Ecriture ·
Six soupirs plus tôt, je n'ai toujours pas eu l'envie de le dire. Il n'y a rien sans doute rien de pire que cette envie de mettre en colis. Il y a sans doute quelque chose de sensuel sans quoi, je serais bien incapable de débiter tout ce texte dès que je te place entre moi et ma raison. Je regrette simplement l'époque où ta simple présence me crispait, m'étranglait, qu'il me fallait plusieurs heures pour que mes dents lachent un peu de leur tension, que j'en avais des crampes à mes joues tellement je m'impatientais de ne pas laisser échapper ma langue, de retrouver ton langage qui ne comprenait surtout pas mon désamour de la parole. Tout mon travail intellectuel se concentre sur cette haine de de la parole et de la prolifération totalitaire contre toute forme d'imagination, de possibilité de relier les modes en papier et les petits pas de notre monde. Je pratique donc cette poésie théorique qui se voudrait dégénérative car source de tout futur impossible contre ta génération généalogique qui prive tout présent dès lors que l'astre insulaire rend les coups de soleil. Mais par dessus tout, ce que j'aime c'est la poursuite patiente et inégale où je crois laisser à l'autre le temps de retourner toutes les bibliothèques pouvant contenir la cartographie écologique des espèces d'arbres.

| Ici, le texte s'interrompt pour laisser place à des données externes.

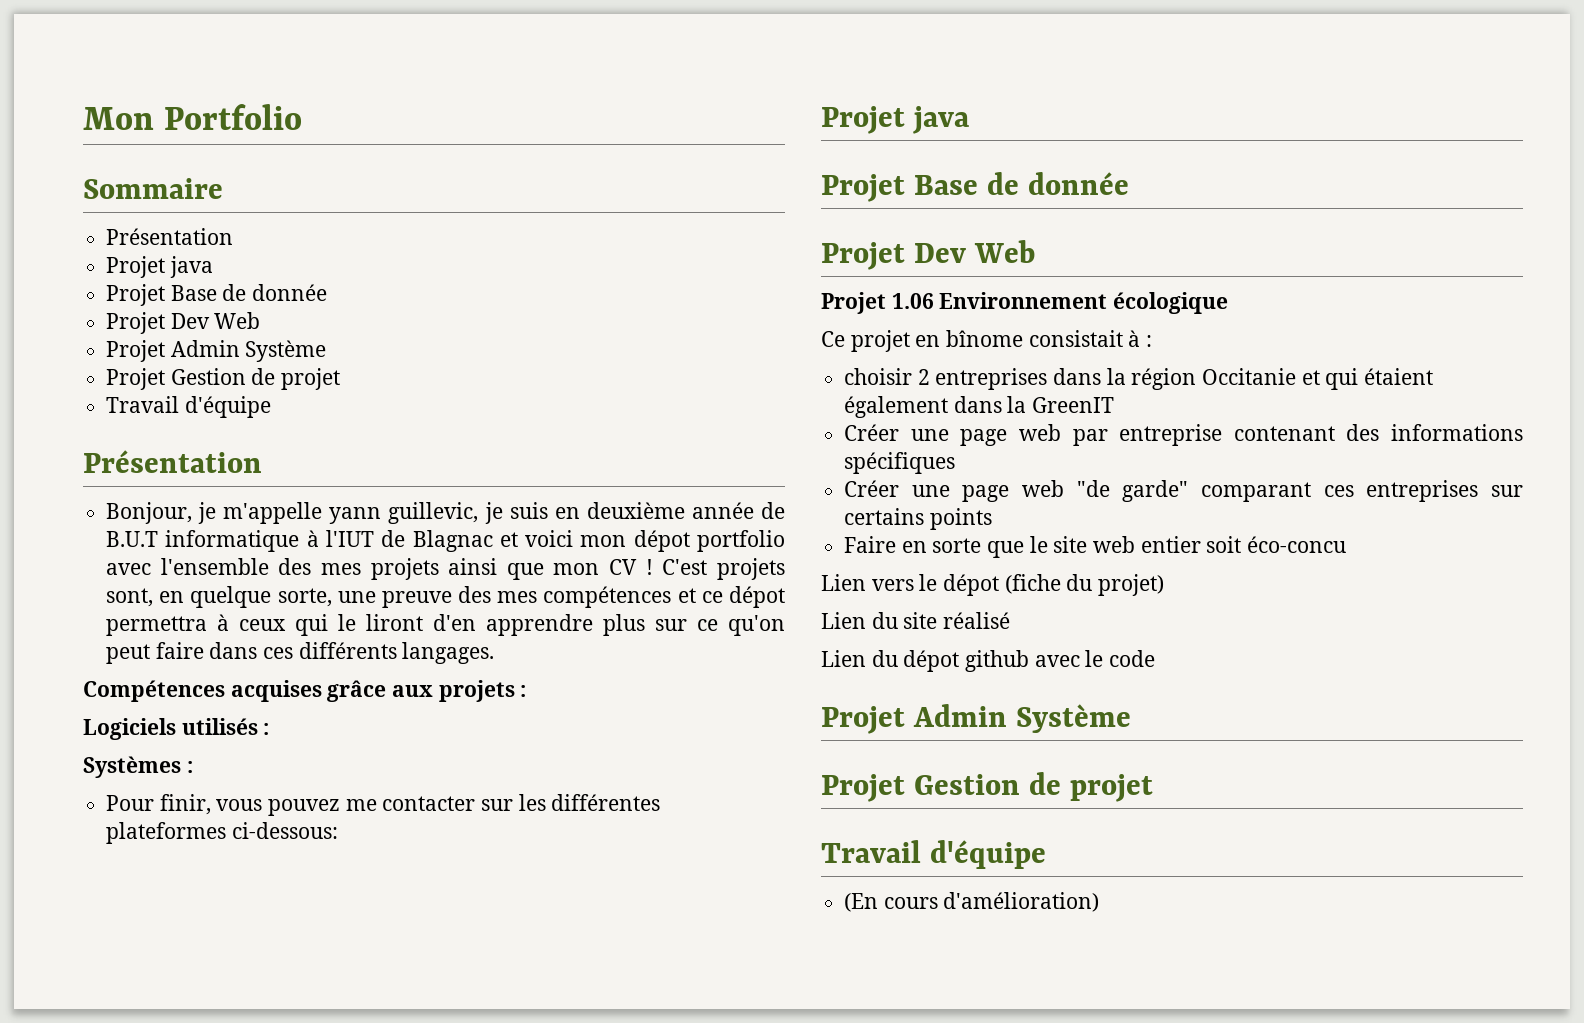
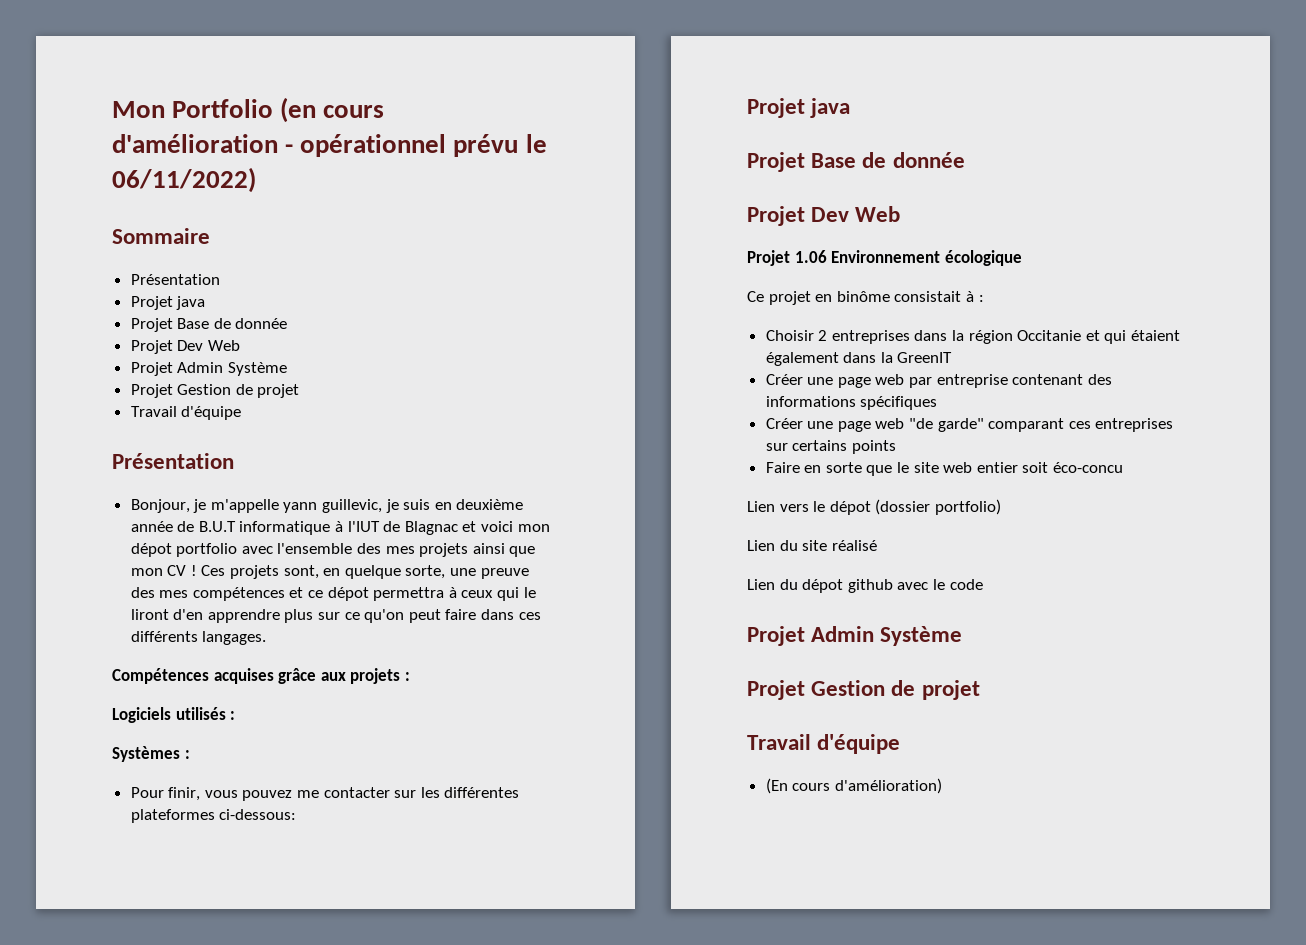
(303, 117) none -> [280,97,385,123] [112,134,547,157] [112,167,256,193] (en cours d'amélioration - opérationnel prévu le 06/11/2022)
[662,559,708,575] C'est -> [201,565,226,576] Ces
[946,330,1024,347] bînome -> [836,291,890,302] binôme
[844,368,913,385] choisir -> [765,330,814,341] Choisir
[1004,574,1165,596] (fiche du projet) -> [875,499,1001,515] (dossier portfolio)

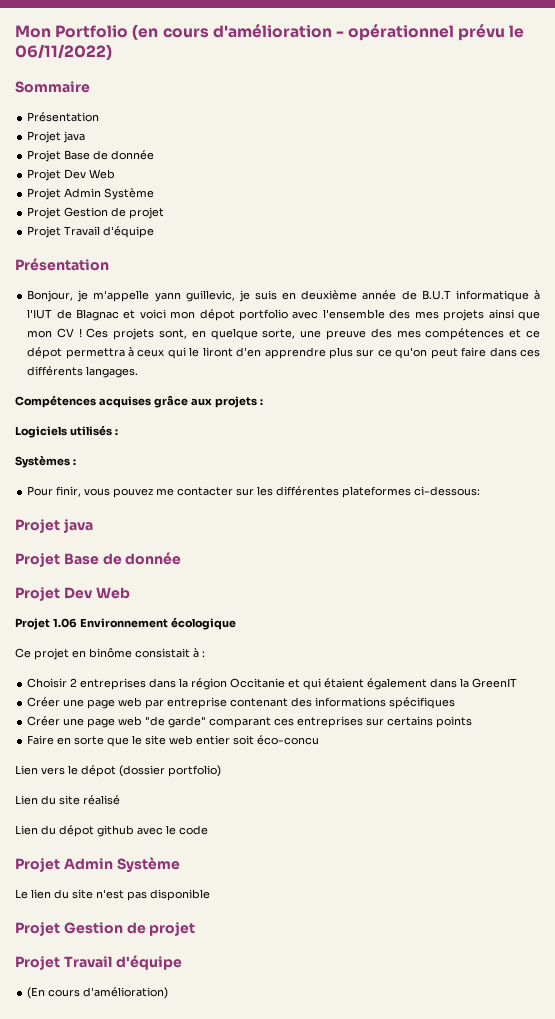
(300, 391) none -> [27,226,62,238] Projet
[747,680,980,700] // Projet Gestion de projet // -> [15,889,210,901] [15,922,196,936] [15,956,60,970] // Le lien du site n'est pas disponible // Projet Gestion de projet // Projet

Six longs silences plus tard, j'écrase du pied la dernière lettre de mon nom pour mieux couper le pont sur lequel je voudrais que l'on se tienne et quand derrière lequel s'impatiente ce que j'appelle un code structurel, la forme impressionnante sur laquelle se destine ma frayeur d'un mot, "loin", qui recouvre une telle foule que je n'ai pas d'autre choix que de croire qu'il est devenu impossible de parcourir une telle distance, que le regard du hasard ne peut transverser autant d'aubes sans se douter que la situation serait sous la conduite embarassante de cette envie embarassée de brassage.